Search the entries for the word "global". Copy every line where it turns up.

Stored records
**********
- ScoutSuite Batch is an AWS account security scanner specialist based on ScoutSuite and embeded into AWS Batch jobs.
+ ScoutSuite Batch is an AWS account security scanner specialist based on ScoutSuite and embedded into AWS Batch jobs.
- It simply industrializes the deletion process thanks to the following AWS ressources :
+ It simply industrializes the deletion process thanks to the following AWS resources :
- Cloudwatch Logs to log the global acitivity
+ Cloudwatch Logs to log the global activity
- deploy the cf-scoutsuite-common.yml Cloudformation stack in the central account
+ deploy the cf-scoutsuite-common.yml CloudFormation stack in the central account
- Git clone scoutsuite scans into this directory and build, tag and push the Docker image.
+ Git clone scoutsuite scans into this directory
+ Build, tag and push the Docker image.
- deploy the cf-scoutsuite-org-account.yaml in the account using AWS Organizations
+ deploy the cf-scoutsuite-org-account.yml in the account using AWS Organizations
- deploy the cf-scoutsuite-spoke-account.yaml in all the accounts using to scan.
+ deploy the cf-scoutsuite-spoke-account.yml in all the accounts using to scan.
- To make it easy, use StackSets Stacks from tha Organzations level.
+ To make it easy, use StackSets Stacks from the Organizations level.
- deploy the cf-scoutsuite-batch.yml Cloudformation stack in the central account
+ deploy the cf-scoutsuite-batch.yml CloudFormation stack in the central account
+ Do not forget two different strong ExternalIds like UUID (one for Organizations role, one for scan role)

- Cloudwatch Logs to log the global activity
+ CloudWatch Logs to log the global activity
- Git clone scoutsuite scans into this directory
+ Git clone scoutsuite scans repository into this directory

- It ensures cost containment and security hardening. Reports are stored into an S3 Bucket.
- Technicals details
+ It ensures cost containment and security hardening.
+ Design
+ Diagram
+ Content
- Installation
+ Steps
**********
* Reply to the task
- Cloudwatch Logs to log the global acitivity
+ Cloudwatch Logs to log the global activity
- Cloudwatch Logs to log the global activity
+ CloudWatch Logs to log the global activity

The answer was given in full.